The two explosions tore through the stalls and stores that lined the area, and al-Rubaie said at least 35 people were killed and 65 suffered wounds, including the bride and groom.
The U.S. military in northern Iraq only said there were multiple explosions in Balad Ruz and gave a lower casualty figure of 26 dead and 52 wounded.
Diyala has been a flashpoint in the battle against al-Qaida in Iraq, which the U.S. military says has been increasingly using women as suicide bombers. Explosive belts are easier to conceal under female clothing and women are often not treated with the same suspicion as men.
Two suicide bombings staged by women last week in Diyala killed a dozen people.
Lt. Gen. Lloyd J. Austin III, the No. 2 U.S. commander, said last week that al-Qaida in Iraq was trying to regroup after suffering a devastating blow last year when thousands of Sunni tribesmen turned against the terrorist group blamed for most of Iraq's car bombings and suicide attacks.
The terror network announced April 19 that it was launching a one-month offensive against U.S. troops and U.S.-allied Sunnis.

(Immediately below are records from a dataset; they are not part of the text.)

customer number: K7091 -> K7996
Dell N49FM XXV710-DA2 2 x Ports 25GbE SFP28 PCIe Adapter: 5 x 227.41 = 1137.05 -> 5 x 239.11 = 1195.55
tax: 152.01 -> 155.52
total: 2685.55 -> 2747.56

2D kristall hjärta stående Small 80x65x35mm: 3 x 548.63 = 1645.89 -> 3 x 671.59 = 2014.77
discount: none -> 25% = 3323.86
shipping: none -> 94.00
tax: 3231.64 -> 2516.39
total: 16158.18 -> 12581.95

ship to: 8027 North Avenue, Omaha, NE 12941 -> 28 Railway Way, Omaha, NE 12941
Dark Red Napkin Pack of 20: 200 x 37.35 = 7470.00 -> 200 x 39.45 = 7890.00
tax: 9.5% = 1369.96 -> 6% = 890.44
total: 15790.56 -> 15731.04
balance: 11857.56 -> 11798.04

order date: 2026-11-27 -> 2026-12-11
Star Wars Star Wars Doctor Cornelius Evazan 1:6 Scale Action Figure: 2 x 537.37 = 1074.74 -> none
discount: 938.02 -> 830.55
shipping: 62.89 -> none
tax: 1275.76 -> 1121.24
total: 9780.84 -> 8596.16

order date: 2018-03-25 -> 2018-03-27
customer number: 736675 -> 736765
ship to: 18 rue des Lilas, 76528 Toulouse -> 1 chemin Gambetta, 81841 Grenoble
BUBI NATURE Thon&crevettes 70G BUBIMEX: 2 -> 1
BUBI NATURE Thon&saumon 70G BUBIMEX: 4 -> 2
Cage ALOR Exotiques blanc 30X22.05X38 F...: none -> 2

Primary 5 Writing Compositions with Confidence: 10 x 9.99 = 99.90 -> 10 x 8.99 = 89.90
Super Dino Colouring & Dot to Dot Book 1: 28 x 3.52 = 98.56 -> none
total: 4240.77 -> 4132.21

The parked car bomb that targeted the U.S. combat patrol in Baghdad also exploded in a crowded market district, an insurgent tactic designed to maximize civilian casualties.
Several cars and a U.S. Humvee were badly damaged in the blast that shattered windows of surrounding buildings and left a three-foot crater in the asphalt.
Iraqi police said nine civilians were killed, including three women and one child, and 25 people wounded in the attack. The U.S. military said a soldier died later in the day of wounds from the blast.
The soldier's death raised to at least 4,064 the number of U.S. military personnel who have died since the Iraq war started in March 2003, according to an Associated Press count.
Iraqi civilians chased and captured a militant who was seen detonating the car bomb with a mobile phone and turned him over to Iraqi police, the U.S. military said. Two other accomplices were also detained, it said.
Clashes between U.S.-backed Iraqi troops and Shiite militiamen continued in Baghdad.
The U.S. military said an airstrike in the sprawling Sadr City neighborhood killed 18 militants, including a senior member of what they called Iranian-backed forces.
Health officials said 10 people, including at least two women and a child, were killed and 27 people wounded in the fighting. It could not immediately be determined if any of militants killed were among them.
Six al-Qaida militants also were killed in the northern city of Mosul, the military said.
Iraq's government, meanwhile, sent a delegation of five Shiite politicians to Iran carrying documents and other material they claim indicates Tehran is supplying weapons and training for Shiite militiamen who are fighting U.S. and Iraqi troops.The U.S. military has recently stepped up similar allegations. Iran denies it is fueling violence in Iraq, saying it trying to promote stability in the neighboring country.
Fighting in Sadr City — a base for the Mahdi Army militia — intensified after anti-American cleric Muqtada al-Sadr threatened last week to wage "open war" on U.S.-led troops trying to exert control, with the help of Iraqi forces, over the district, which is home to nearly half of Baghdad's population.
Prime Minister Nouri Al-Maliki, a Shiite, repeated his vow to disarm Shiite militias, saying he was determined to "fight outlaws until they give in to the sovereignty of the state."
He also appealed to clerics and tribal sheiks in Sadr City "to do their duty and not to allow civilians to be turned into human shields and houses, mosques, markets and schools to be turned into places to store weapons."
U.S.-backed Iraqi forces seized a large stockpile of ammunition, including 10 armor-piercing roadside bombs and dozens of rockets, at a mosque in Abu Dshir, a Shiite enclave in a predominantly Sunni area in southern Baghdad, the military said.